Art + Science = a cooler place to play pic.twitter.com/akWBB2FOUt
— Streetbond (@thestreetbond) July 22, 2022
The paint is being used to combat something called the urban heat island effect, in which cities become hotter than nearby rural areas. The phenomenon happens as a result of a number of factors, including the lack of trees to provide shade, the heat of human activity, and more.
One of the culprits behind the effect, though, is the vast quantities of concrete and asphalt in cities, which absorb and trap the heat, making cities feel hotter. It’s a widely felt phenomenon and has led to cities like New York painting the roofs of their buildings a reflective white in order to help push out some of the heat.

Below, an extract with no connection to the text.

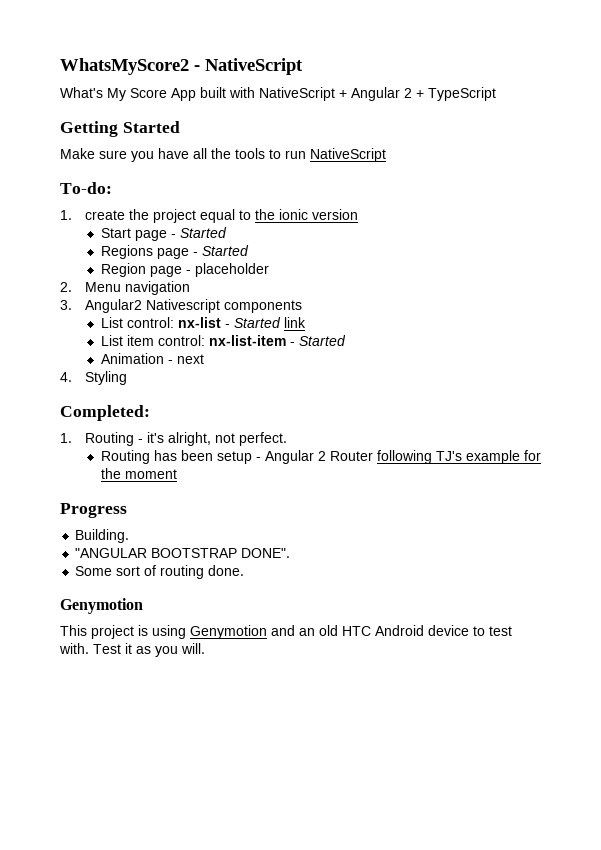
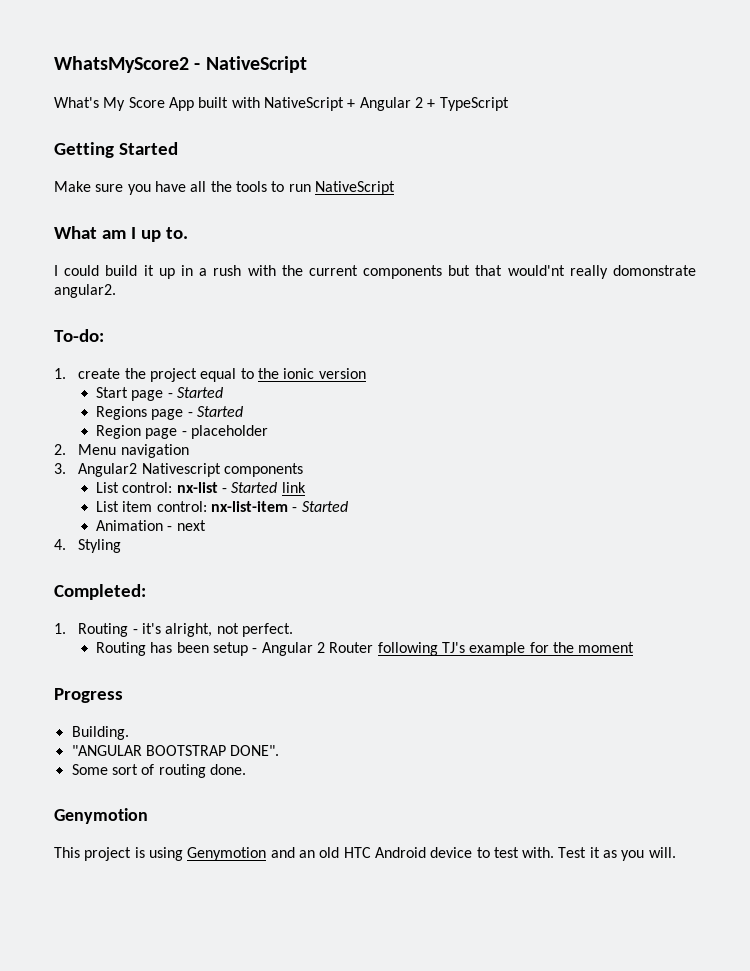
+ What am I up to.
+ I could build it up in a rush with the current components but that would'nt really domonstrate angular2.

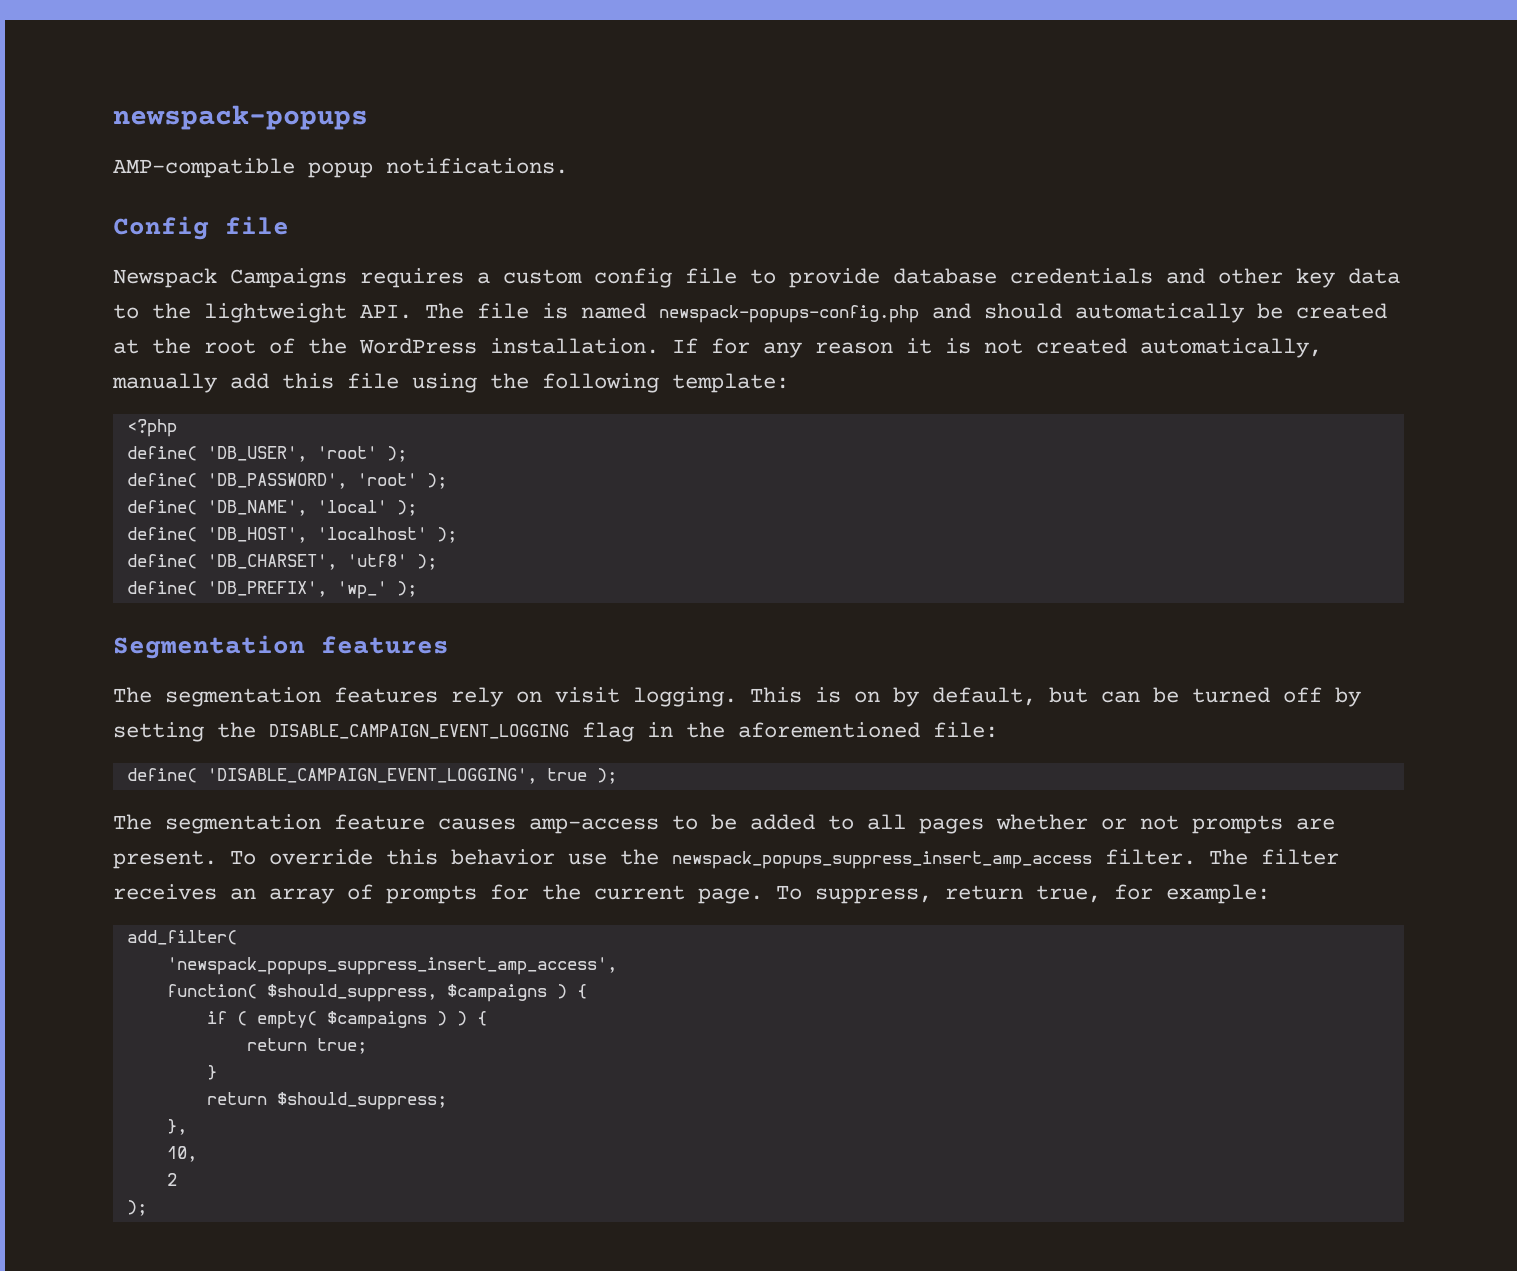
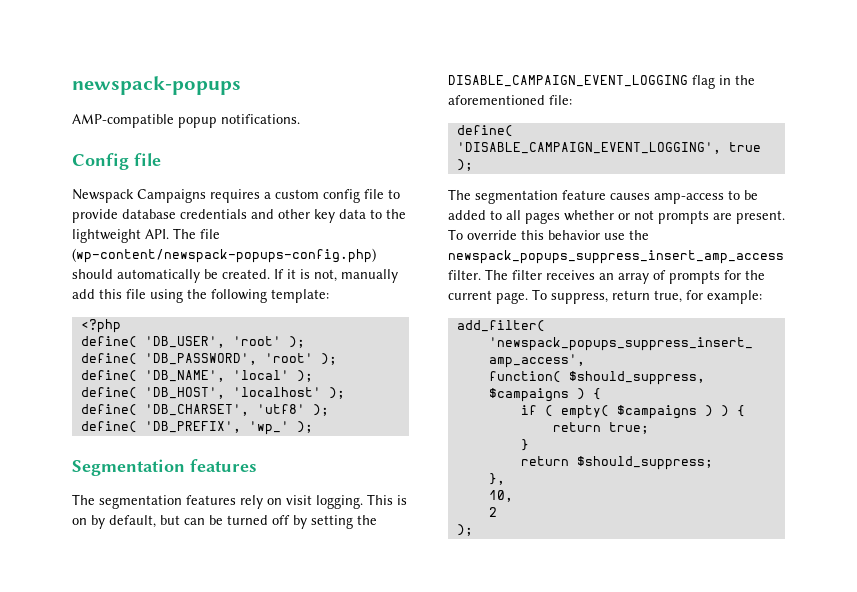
- Newspack Campaigns requires a custom config file to provide database credentials and other key data to the lightweight API. The file is named newspack-popups-config.php and should automatically be created at the root of the WordPress installation. If for any reason it is not created automatically, manually add this file using the following template:
+ Newspack Campaigns requires a custom config file to provide database credentials and other key data to the lightweight API. The file (wp-content/newspack-popups-config.php) should automatically be created. If it is not, manually add this file using the following template:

The Invisible Shade paint being used for this project, though, is even cleverer. The manufacturer says that it not only reflects light in the visible spectrum, but light in the infrared spectrum, too, which is where the majority of the sun’s heat comes from.
Reflective paint, no matter how clever, won’t solve global warming, but it can make cities feel more livable. The results of this project are just anecdotal, but so far, the paint appears to have contributed to cooling the surface of painted areas in Pacoima by 10 to 12 degrees. The company will now spend the next two years studying the effects of the paint more closely to see how successful it is.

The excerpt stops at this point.